Hiçbir tepkinizi ve fikrinizi ortaya koymuyorsunuz.

Bunları paylaşmıyorsunuz.

Peki o zaman nasıl doğru adamın seçilmesini sağlayacaksınız.

Ne yalan söyleyeyim ben yukarıda sorduğum soruların yarısına cevap vermeyeni seçmenden saymam.

Seçmen dediğin öyle hasbelkader bir görüşü benimsiyor diye sandığa gidip oy kullanmaz.

Gerçek seçmen; sorgulayandır, araştırandır, eleştirendir, gezendir, dolaşandır ve tartıp tartışıp oy verendir.
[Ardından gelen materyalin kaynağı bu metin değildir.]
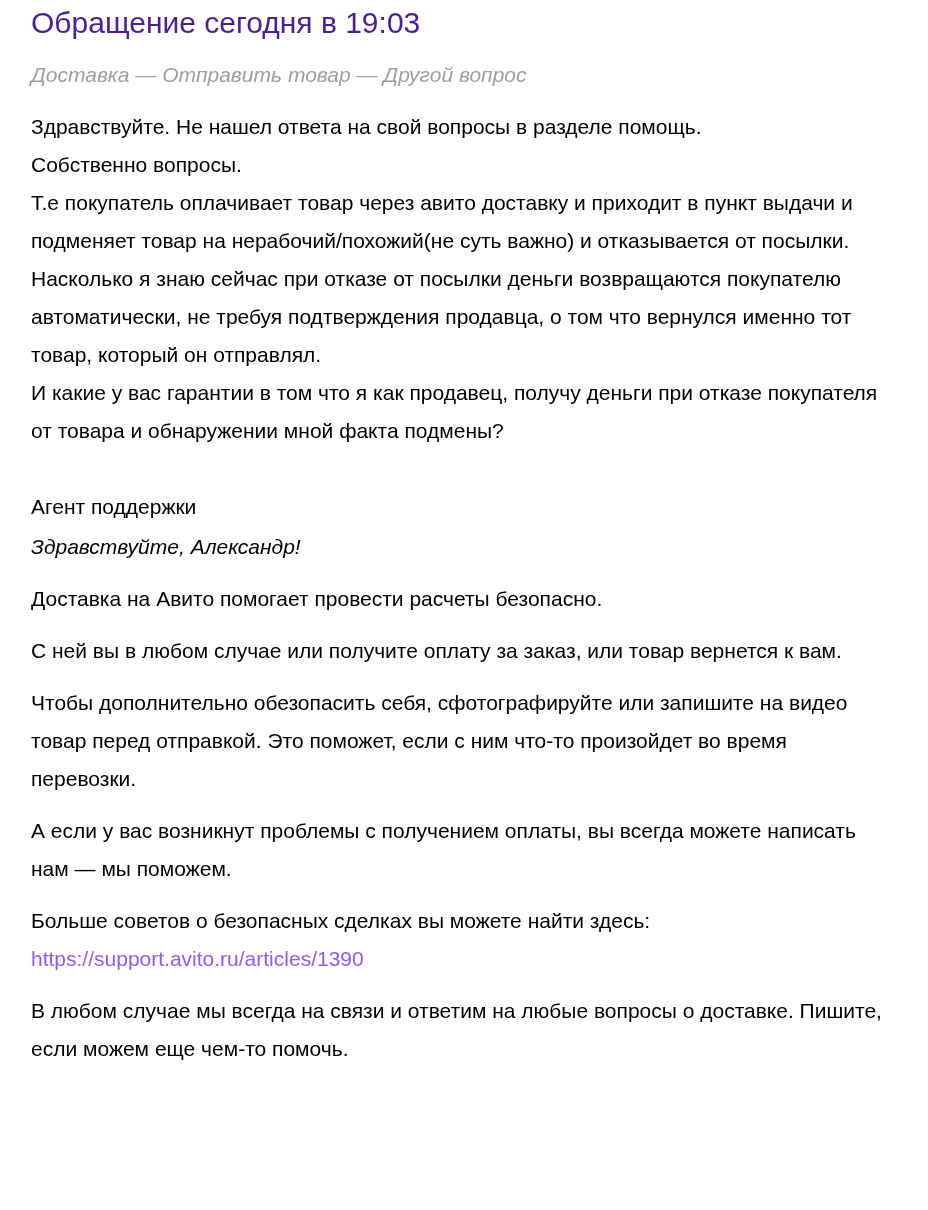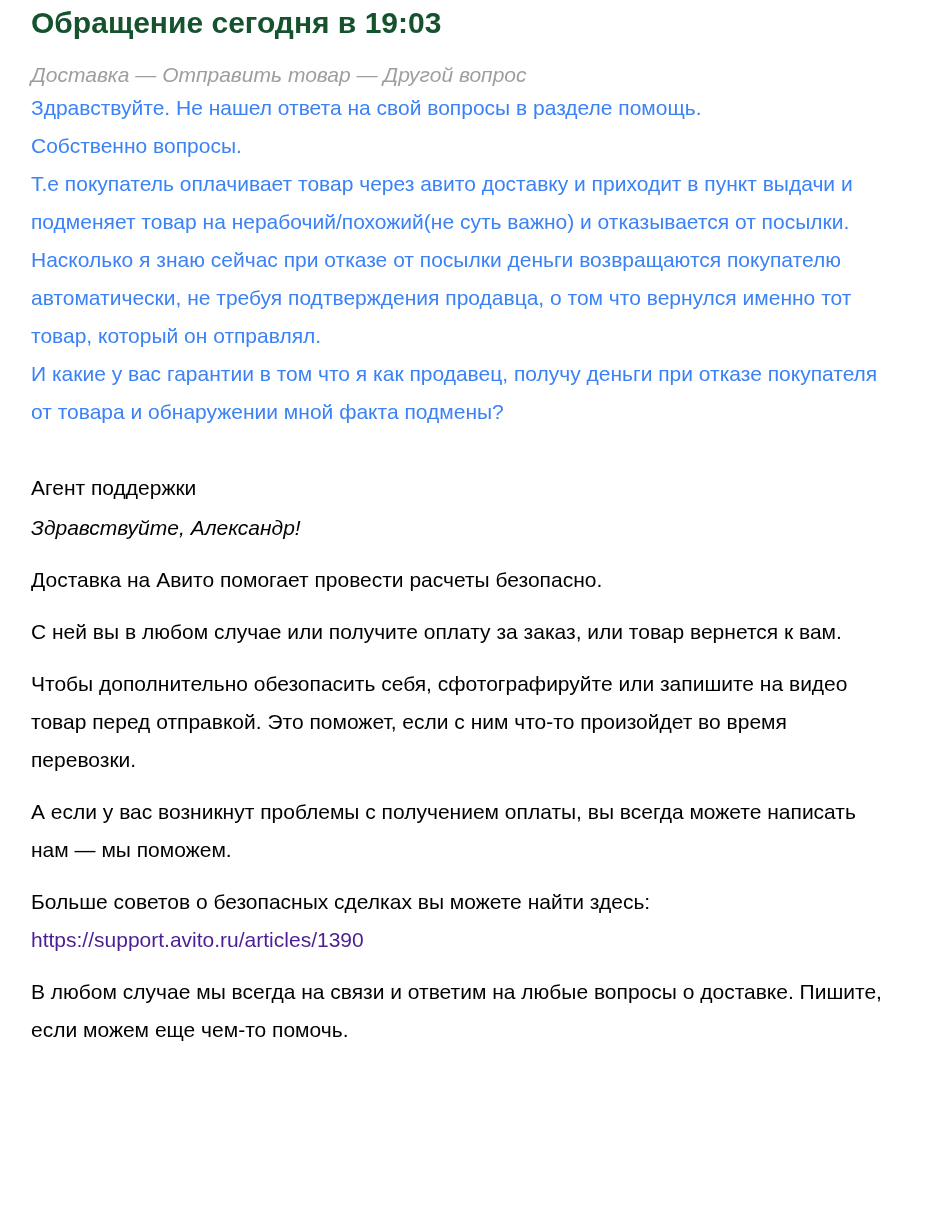"Обращение сегодня в 19:03" .page-title { color: #14532d -> #4c1d95; font-weight: bold -> normal }
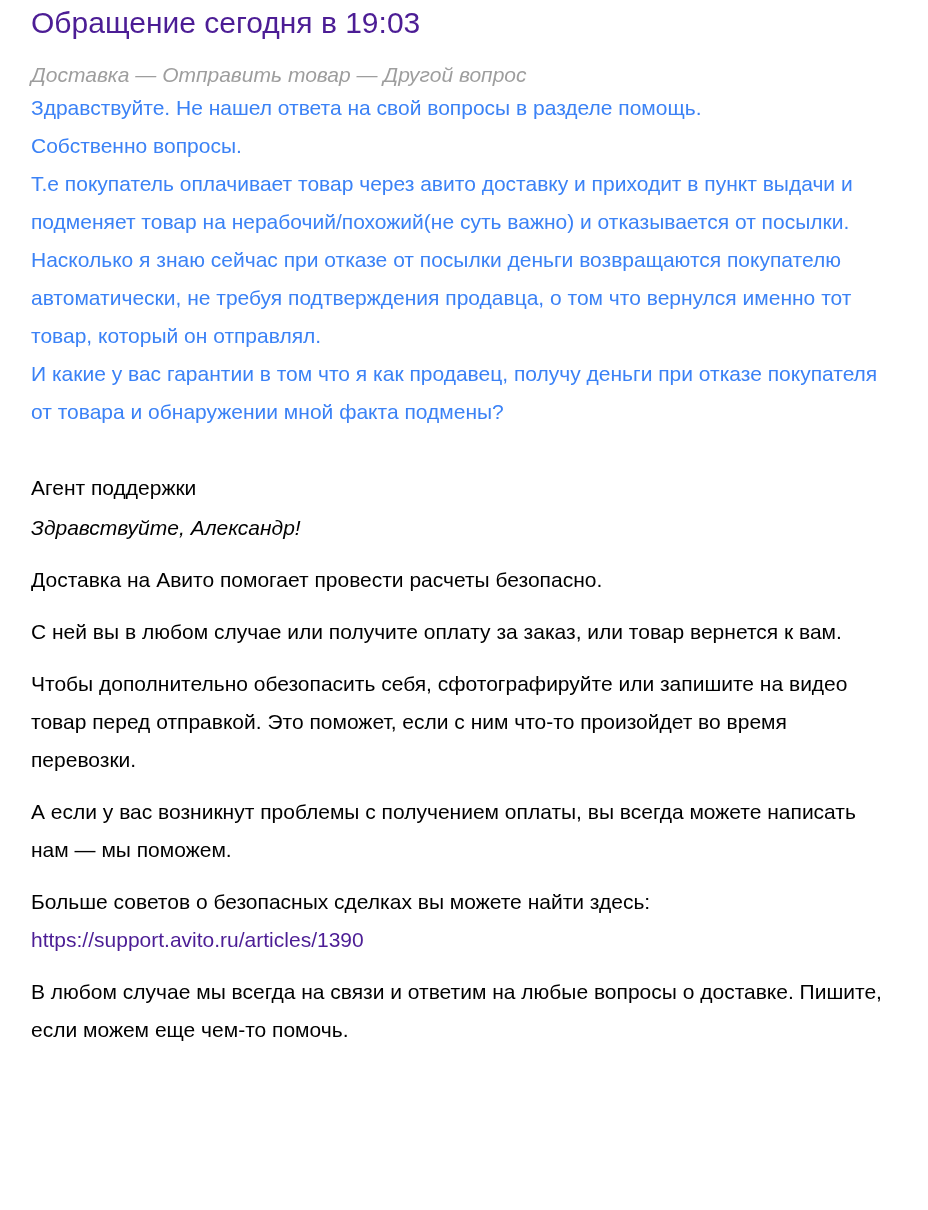"Здравствуйте. Не нашел ответа на" .user-message { color: #3b82f6 -> #000000; margin-top: none -> 19px }
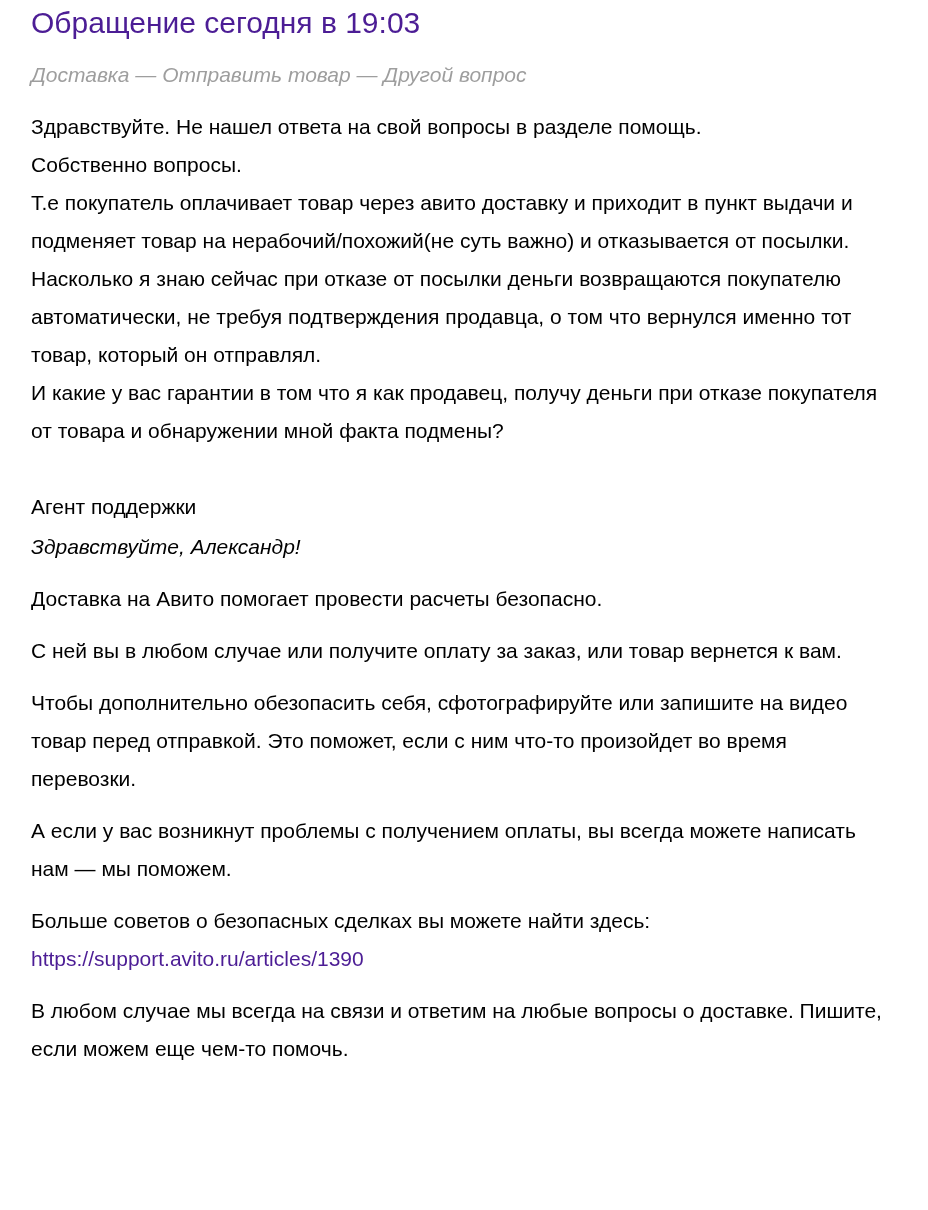"https://support.avito.ru/articles/1390" .agent-reply a { color: #4c1d95 -> #8b5cf6 }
İşte o zaman görün siz belediye başkanları nasıl olurmuş diye…!

Seçim mevsimi!


Bir zamanlar 4 Oğlu olan bir adam varmış. Çocuklarının çok erken karar vermemeleri ve önyargılı olmamaları için onları bu konuda eğitmek istemiş. Böylece her birini farklı zamanlarda uzak bir yerde duran ağacın yanına gidip ona bakmalarını istemiş. İlk oğlan Kışın gitmiş, İkincisi İlkbahar, üçüncüsü yazın ve sonuncusu sonbaharda.

Geri döndüklerinde hepsini bir araya çağırmış ve ne gördüklerini sormuş.

İlk Oğlan Ağacın çok çirkin, yaşlı ve kupkuru olduğunu söylemiş. İkinci oğlan hayır yeşillikle doluydu ve canlıydı dedmiş. Üçüncü oğlan başka fikirdeydi. Çiçekleri vardı ve kokusuyla görüntüsüyle o kadar muhteşemdi ki daha önce hiç böyle bir şey görmediğini şöylemiş.

Sonuncu Oğlan hepsinin haksız olduğunu ve ağacın meyvelerle dolu, canlı ve hayat dolu olduğunu belirtmiş. Yaşlı Adam Oğullarına hepsinin haklı olduğunu söyledi.

Çünkü hepsi farklı mevsimlerde ağacı görmeye gitmişti.

Onlara bir Ağacı veya bir İnsanı kısa bir süre veya bir mevsim tanıdıktan sonra yargılayamayacaklarını anlatmaya çalıştı.

Ya da neye sahip olup olmadıklarını .....

Gerçekleri ancak sonunda 4 mevsimi gördükten sonra görürsünüz. Eğer kışın vazgeçersen, İlkbaharın nimetinden olursun, Yazın Güzelliğinden ve Sonbaharın bütünlüğünden de... Bir mevsimin acısının, diğer güzel mevsimleri parçalamasına izin vermeyin.

Hayatınızı bir mevsim (bir dönem) yüzünden yargılamayın...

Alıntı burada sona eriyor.